Take the entries below and print only the lines from the one with "moved [252,546,466,760] ->" through the one with "[286,788,431,809] Peculiar 4", exactly as they stand, both ends included.

▶ **SUPPLIED ENTRIES**:
+ + + + + + +
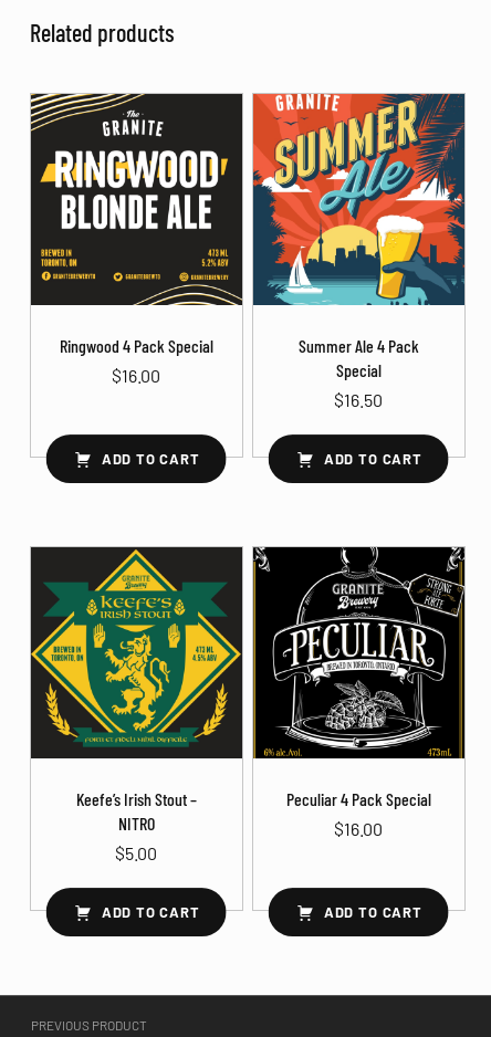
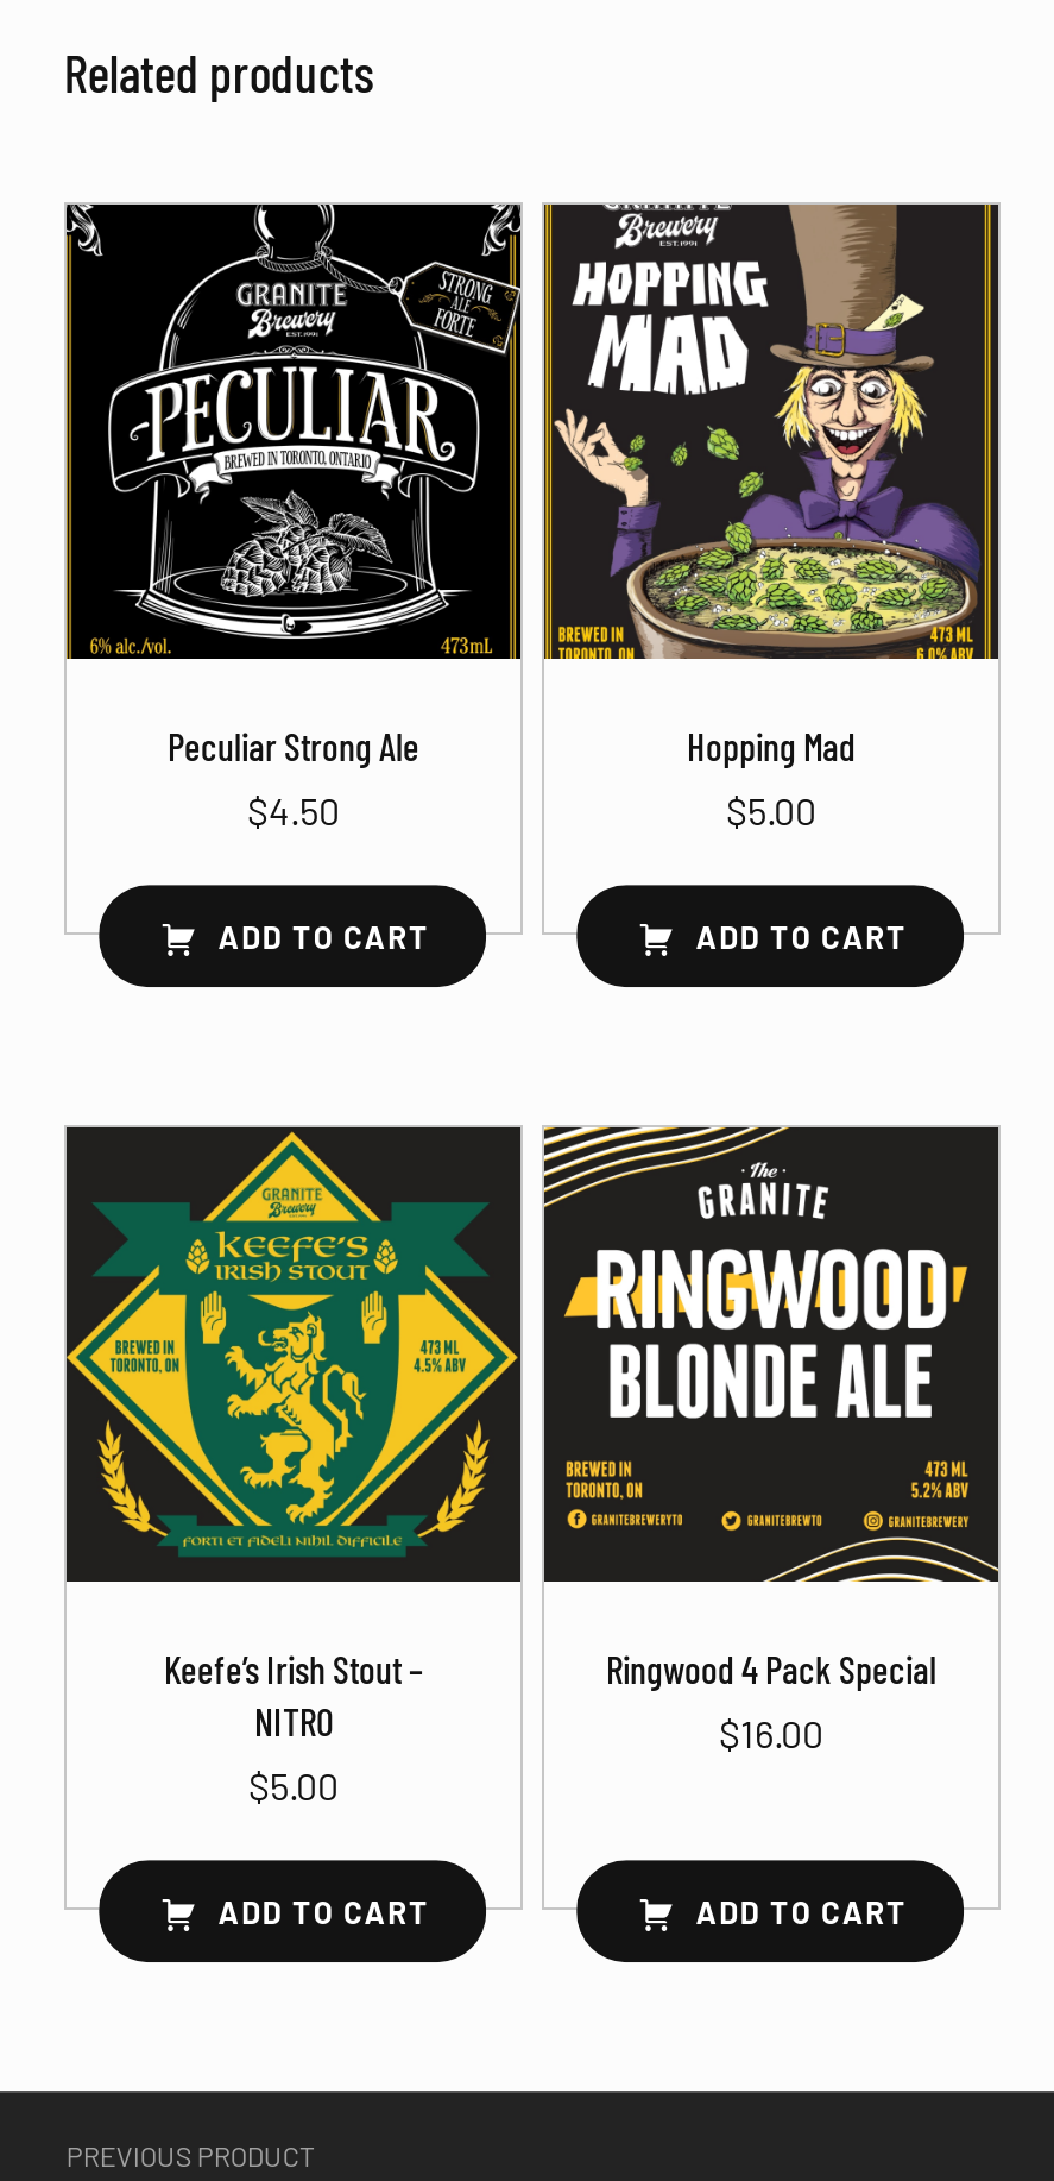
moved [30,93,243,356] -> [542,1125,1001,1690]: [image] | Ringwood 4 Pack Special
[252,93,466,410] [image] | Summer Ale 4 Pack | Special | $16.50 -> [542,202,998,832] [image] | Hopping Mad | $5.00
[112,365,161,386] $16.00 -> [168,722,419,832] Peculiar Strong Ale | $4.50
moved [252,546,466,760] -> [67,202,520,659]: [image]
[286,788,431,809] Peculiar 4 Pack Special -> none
+ + + + + + +
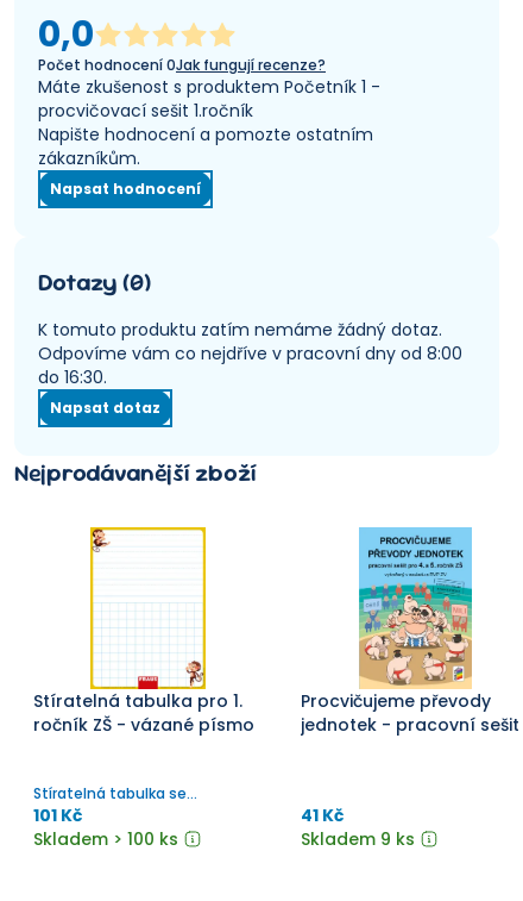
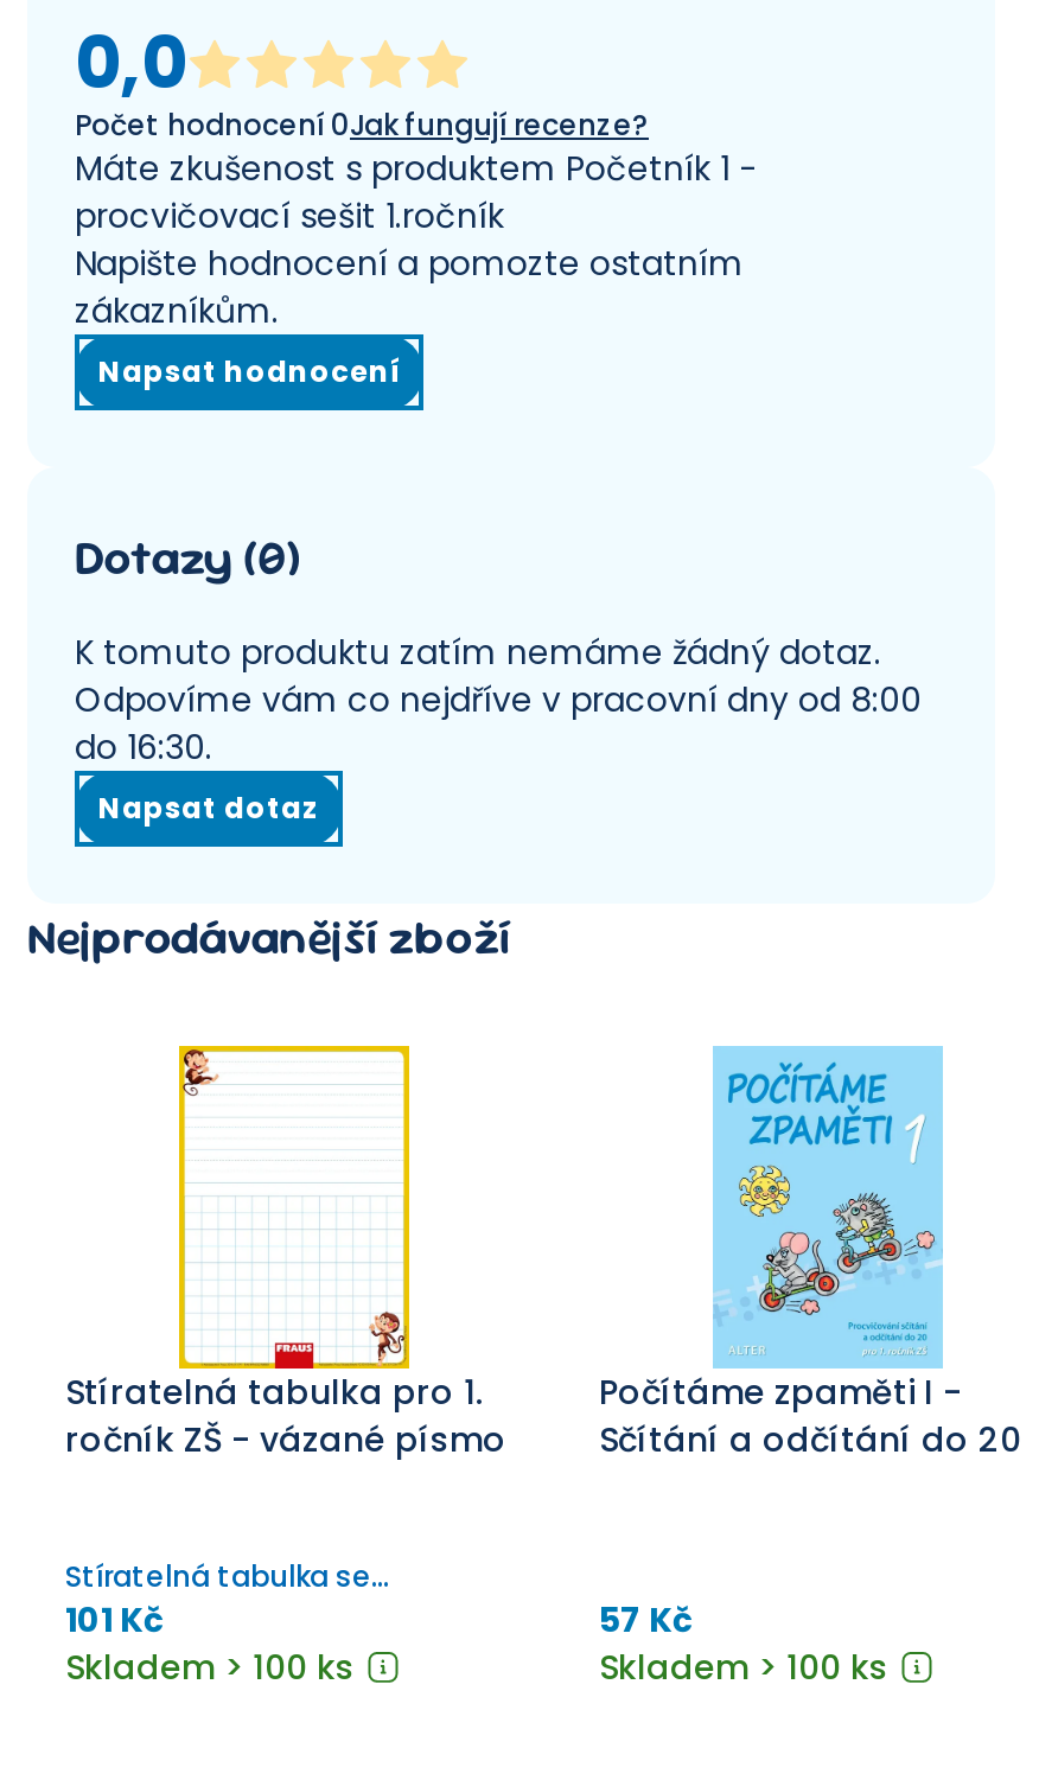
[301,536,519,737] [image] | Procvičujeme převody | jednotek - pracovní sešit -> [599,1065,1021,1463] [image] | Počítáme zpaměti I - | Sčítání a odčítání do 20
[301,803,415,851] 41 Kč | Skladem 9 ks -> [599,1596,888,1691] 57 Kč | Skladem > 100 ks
+ + + + + + +
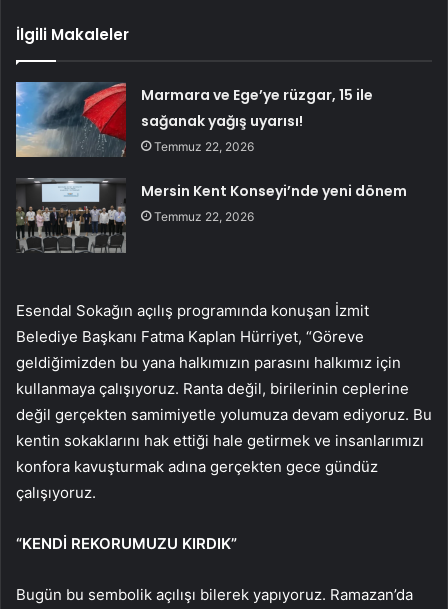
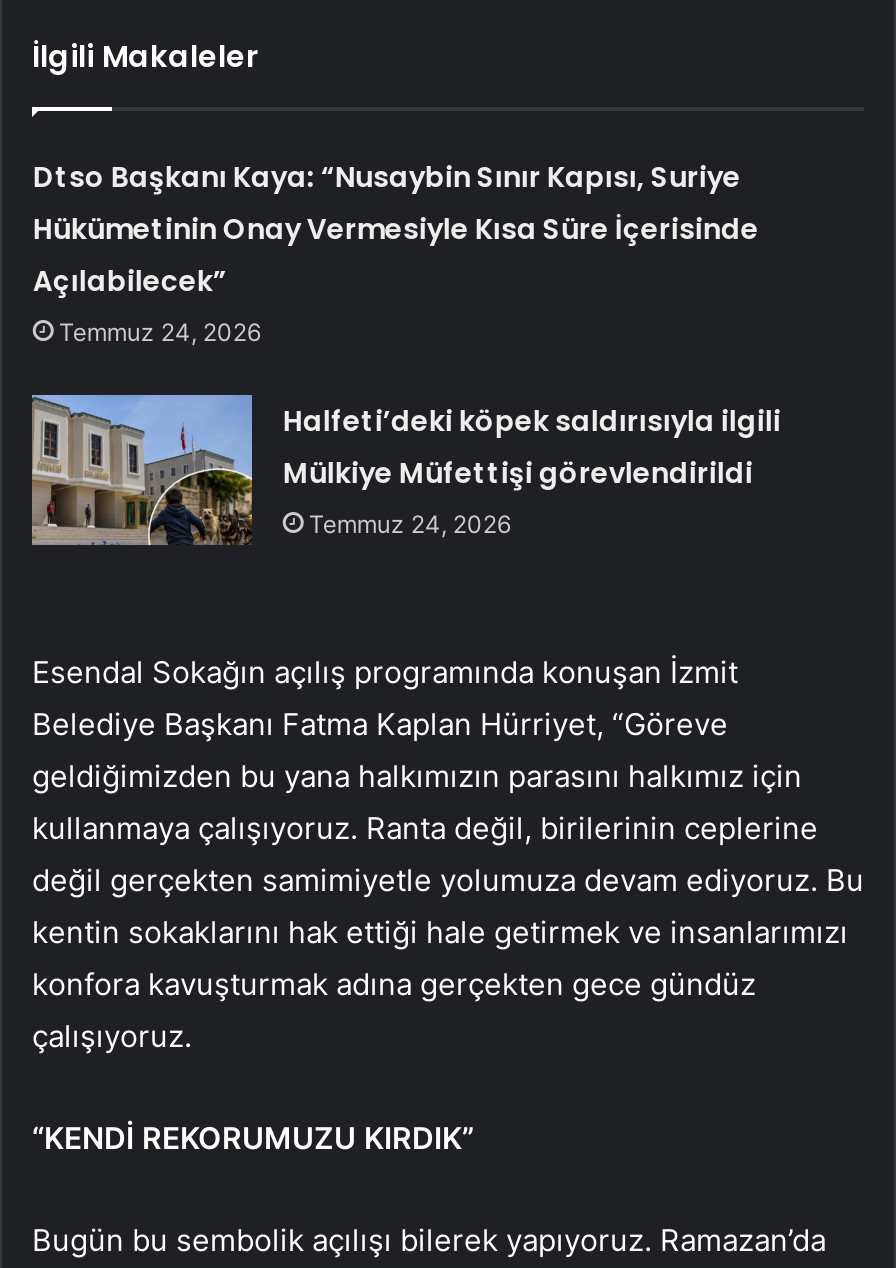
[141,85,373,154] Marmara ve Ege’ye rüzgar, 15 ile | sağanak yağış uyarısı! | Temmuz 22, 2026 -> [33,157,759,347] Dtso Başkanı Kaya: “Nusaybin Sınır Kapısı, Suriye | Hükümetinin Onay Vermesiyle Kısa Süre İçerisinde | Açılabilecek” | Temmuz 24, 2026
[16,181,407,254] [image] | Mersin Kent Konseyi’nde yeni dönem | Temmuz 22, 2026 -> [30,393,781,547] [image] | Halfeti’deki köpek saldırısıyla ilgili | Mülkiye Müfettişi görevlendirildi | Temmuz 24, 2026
+ + + + + + +
▶ **ANSWER SPACE**:
moved [252,546,466,760] -> [67,202,520,659]: [image]
[286,788,431,809] Peculiar 4 Pack Special -> none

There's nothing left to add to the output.